**Exercise directions**
Every line of the material below should be copied exactly.

***

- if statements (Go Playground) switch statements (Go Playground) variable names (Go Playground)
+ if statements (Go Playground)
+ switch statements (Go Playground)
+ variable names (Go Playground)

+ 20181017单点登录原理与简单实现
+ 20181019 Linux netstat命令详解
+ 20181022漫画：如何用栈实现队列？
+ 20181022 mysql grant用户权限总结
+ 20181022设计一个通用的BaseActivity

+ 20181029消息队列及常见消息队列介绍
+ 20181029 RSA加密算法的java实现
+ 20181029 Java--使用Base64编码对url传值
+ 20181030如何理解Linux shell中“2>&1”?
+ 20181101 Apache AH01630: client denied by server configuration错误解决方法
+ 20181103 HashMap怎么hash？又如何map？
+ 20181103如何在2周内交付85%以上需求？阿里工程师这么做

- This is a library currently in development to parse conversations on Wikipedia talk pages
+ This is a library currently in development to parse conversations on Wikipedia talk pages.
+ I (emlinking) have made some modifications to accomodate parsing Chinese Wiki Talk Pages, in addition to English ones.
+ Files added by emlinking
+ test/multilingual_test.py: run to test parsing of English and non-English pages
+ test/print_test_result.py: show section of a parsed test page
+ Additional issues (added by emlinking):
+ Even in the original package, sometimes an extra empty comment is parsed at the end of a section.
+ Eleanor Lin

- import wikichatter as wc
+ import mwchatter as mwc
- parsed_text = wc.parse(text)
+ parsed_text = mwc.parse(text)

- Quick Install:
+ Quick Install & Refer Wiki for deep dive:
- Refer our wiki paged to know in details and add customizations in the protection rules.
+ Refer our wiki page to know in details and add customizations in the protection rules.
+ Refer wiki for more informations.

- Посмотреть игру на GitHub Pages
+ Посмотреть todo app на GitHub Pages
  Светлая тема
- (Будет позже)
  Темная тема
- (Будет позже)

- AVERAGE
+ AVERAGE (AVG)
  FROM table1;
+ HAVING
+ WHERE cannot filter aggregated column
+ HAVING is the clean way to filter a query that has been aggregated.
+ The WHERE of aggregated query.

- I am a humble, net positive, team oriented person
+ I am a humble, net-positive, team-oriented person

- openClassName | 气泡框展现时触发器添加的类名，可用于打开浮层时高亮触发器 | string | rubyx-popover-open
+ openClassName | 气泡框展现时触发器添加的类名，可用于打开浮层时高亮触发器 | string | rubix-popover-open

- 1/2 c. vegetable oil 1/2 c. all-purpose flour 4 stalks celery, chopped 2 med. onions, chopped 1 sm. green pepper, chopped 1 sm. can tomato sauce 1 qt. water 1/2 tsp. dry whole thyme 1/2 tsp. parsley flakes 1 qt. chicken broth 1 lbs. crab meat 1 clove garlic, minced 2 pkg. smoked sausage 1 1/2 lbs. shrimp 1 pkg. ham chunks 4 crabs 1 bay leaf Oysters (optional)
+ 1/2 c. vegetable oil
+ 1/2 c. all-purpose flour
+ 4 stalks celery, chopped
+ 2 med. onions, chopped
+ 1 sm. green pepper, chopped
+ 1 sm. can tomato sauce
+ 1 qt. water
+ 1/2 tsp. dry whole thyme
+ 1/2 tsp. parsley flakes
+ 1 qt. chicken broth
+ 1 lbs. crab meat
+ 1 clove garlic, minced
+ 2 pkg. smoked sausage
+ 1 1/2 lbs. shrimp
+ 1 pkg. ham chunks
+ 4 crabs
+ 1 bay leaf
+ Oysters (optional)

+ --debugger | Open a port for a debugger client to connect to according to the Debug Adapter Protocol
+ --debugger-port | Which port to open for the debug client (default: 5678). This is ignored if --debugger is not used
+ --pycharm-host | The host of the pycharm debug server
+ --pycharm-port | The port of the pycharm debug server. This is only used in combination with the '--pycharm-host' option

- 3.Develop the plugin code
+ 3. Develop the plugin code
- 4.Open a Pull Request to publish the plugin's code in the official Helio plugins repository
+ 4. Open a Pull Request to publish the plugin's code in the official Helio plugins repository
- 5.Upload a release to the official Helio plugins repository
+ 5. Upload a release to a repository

***

**Solved exercise**
- if statements (Go Playground) switch statements (Go Playground) variable names (Go Playground)
+ if statements (Go Playground)
+ switch statements (Go Playground)
+ variable names (Go Playground)

+ 20181017单点登录原理与简单实现
+ 20181019 Linux netstat命令详解
+ 20181022漫画：如何用栈实现队列？
+ 20181022 mysql grant用户权限总结
+ 20181022设计一个通用的BaseActivity

+ 20181029消息队列及常见消息队列介绍
+ 20181029 RSA加密算法的java实现
+ 20181029 Java--使用Base64编码对url传值
+ 20181030如何理解Linux shell中“2>&1”?
+ 20181101 Apache AH01630: client denied by server configuration错误解决方法
+ 20181103 HashMap怎么hash？又如何map？
+ 20181103如何在2周内交付85%以上需求？阿里工程师这么做

- This is a library currently in development to parse conversations on Wikipedia talk pages
+ This is a library currently in development to parse conversations on Wikipedia talk pages.
+ I (emlinking) have made some modifications to accomodate parsing Chinese Wiki Talk Pages, in addition to English ones.
+ Files added by emlinking
+ test/multilingual_test.py: run to test parsing of English and non-English pages
+ test/print_test_result.py: show section of a parsed test page
+ Additional issues (added by emlinking):
+ Even in the original package, sometimes an extra empty comment is parsed at the end of a section.
+ Eleanor Lin

- import wikichatter as wc
+ import mwchatter as mwc
- parsed_text = wc.parse(text)
+ parsed_text = mwc.parse(text)

- Quick Install:
+ Quick Install & Refer Wiki for deep dive:
- Refer our wiki paged to know in details and add customizations in the protection rules.
+ Refer our wiki page to know in details and add customizations in the protection rules.
+ Refer wiki for more informations.

- Посмотреть игру на GitHub Pages
+ Посмотреть todo app на GitHub Pages
  Светлая тема
- (Будет позже)
  Темная тема
- (Будет позже)

- AVERAGE
+ AVERAGE (AVG)
  FROM table1;
+ HAVING
+ WHERE cannot filter aggregated column
+ HAVING is the clean way to filter a query that has been aggregated.
+ The WHERE of aggregated query.

- I am a humble, net positive, team oriented person
+ I am a humble, net-positive, team-oriented person

- openClassName | 气泡框展现时触发器添加的类名，可用于打开浮层时高亮触发器 | string | rubyx-popover-open
+ openClassName | 气泡框展现时触发器添加的类名，可用于打开浮层时高亮触发器 | string | rubix-popover-open

- 1/2 c. vegetable oil 1/2 c. all-purpose flour 4 stalks celery, chopped 2 med. onions, chopped 1 sm. green pepper, chopped 1 sm. can tomato sauce 1 qt. water 1/2 tsp. dry whole thyme 1/2 tsp. parsley flakes 1 qt. chicken broth 1 lbs. crab meat 1 clove garlic, minced 2 pkg. smoked sausage 1 1/2 lbs. shrimp 1 pkg. ham chunks 4 crabs 1 bay leaf Oysters (optional)
+ 1/2 c. vegetable oil
+ 1/2 c. all-purpose flour
+ 4 stalks celery, chopped
+ 2 med. onions, chopped
+ 1 sm. green pepper, chopped
+ 1 sm. can tomato sauce
+ 1 qt. water
+ 1/2 tsp. dry whole thyme
+ 1/2 tsp. parsley flakes
+ 1 qt. chicken broth
+ 1 lbs. crab meat
+ 1 clove garlic, minced
+ 2 pkg. smoked sausage
+ 1 1/2 lbs. shrimp
+ 1 pkg. ham chunks
+ 4 crabs
+ 1 bay leaf
+ Oysters (optional)

+ --debugger | Open a port for a debugger client to connect to according to the Debug Adapter Protocol
+ --debugger-port | Which port to open for the debug client (default: 5678). This is ignored if --debugger is not used
+ --pycharm-host | The host of the pycharm debug server
+ --pycharm-port | The port of the pycharm debug server. This is only used in combination with the '--pycharm-host' option

- 3.Develop the plugin code
+ 3. Develop the plugin code
- 4.Open a Pull Request to publish the plugin's code in the official Helio plugins repository
+ 4. Open a Pull Request to publish the plugin's code in the official Helio plugins repository
- 5.Upload a release to the official Helio plugins repository
+ 5. Upload a release to a repository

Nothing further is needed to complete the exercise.